MS is an autoimmune disease where the patient’s own immune system wrongly targets and destroys the myelin sheath surrounding neurons in the brain. Myelin sheaths are important for the normal propagation of neural signals, and MS patients often experience physical disabilities as a result.

What causes the immune system to attack the myelin sheath remains unknown. However, scientists have found that MS has a much higher prevalence in regions at high latitudes compared with regions near the equator. One possible explanation for this regional variance in MS prevalence is the amount of sunlight, particularly ultraviolet (UV) light, that people receive.

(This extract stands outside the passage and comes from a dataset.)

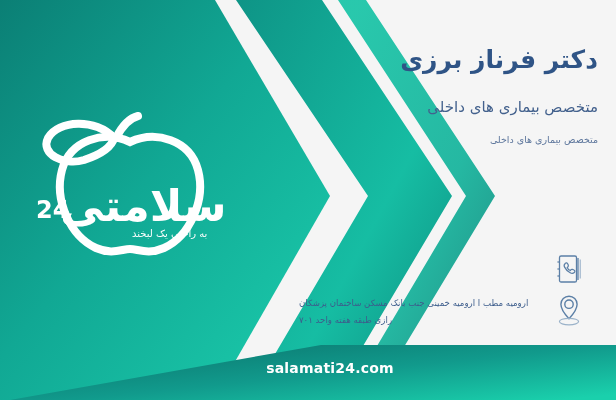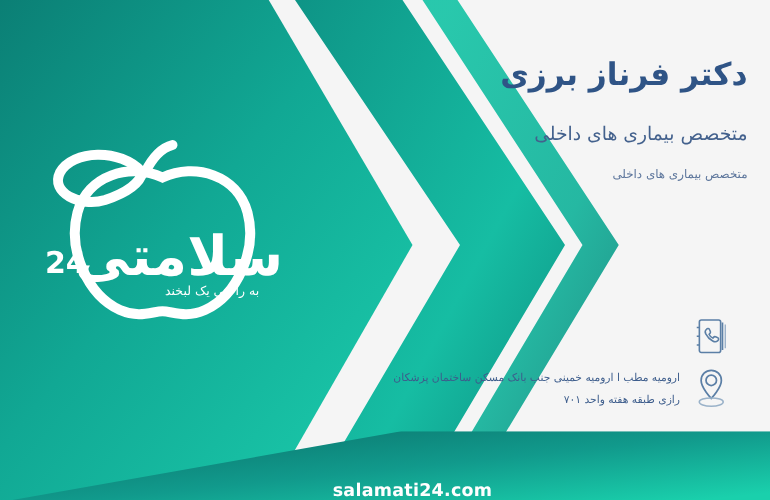"ارومیه مطب ا ارومیه خمینی" .address { text-align: right -> none }
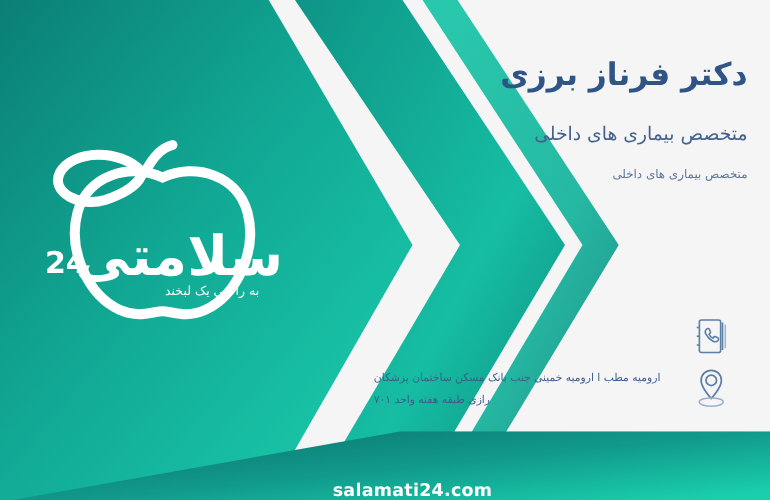"salamati24.com" .footer-text { margin-top: 25px -> none }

As there is more sunlight available in the tropical regions, it might have protective properties against MS.

Dr DeLuca and colleagues initially designed the study to examine the effects of ultraviolet (UV) light in mice that had been injected with chemicals known to trigger the rodent form of MS. To compare the effects of UV light at preventing MS, the team divided the mice into four groups. The first group received UV light, the second group had sunscreen applied on their back and received UV light, the third group had sunscreen applied but were not subjected to UV light, and the fourth group received neither sunscreen or UV light.

The team expected that MS would progress more slowly in the first group compared with other groups. However, mice groups with sunscreens applied had slower disease progression, even in the group without any UV light. Dr DeLuca went on to further study the ingredients found in the protective sunscreens used in the study and tried these compounds on mice. Homosalate and octisalate, were most effective at slowing disease progression.

The results suggest that sunscreens, particularly the salate derivatives found in their ingredients, might have protective properties against MS. How they work at suppressing MS remains to be studied, though Dr DeLuca suspects their efficacy is as a result of the ability to inhibit the production of cyclooxygenase, which is an enzyme found in the lesion site of MS patients. Further studies on salate derivatives may provide new insight into the mechanisms of the disease and offer additional approaches in the treatment of MS.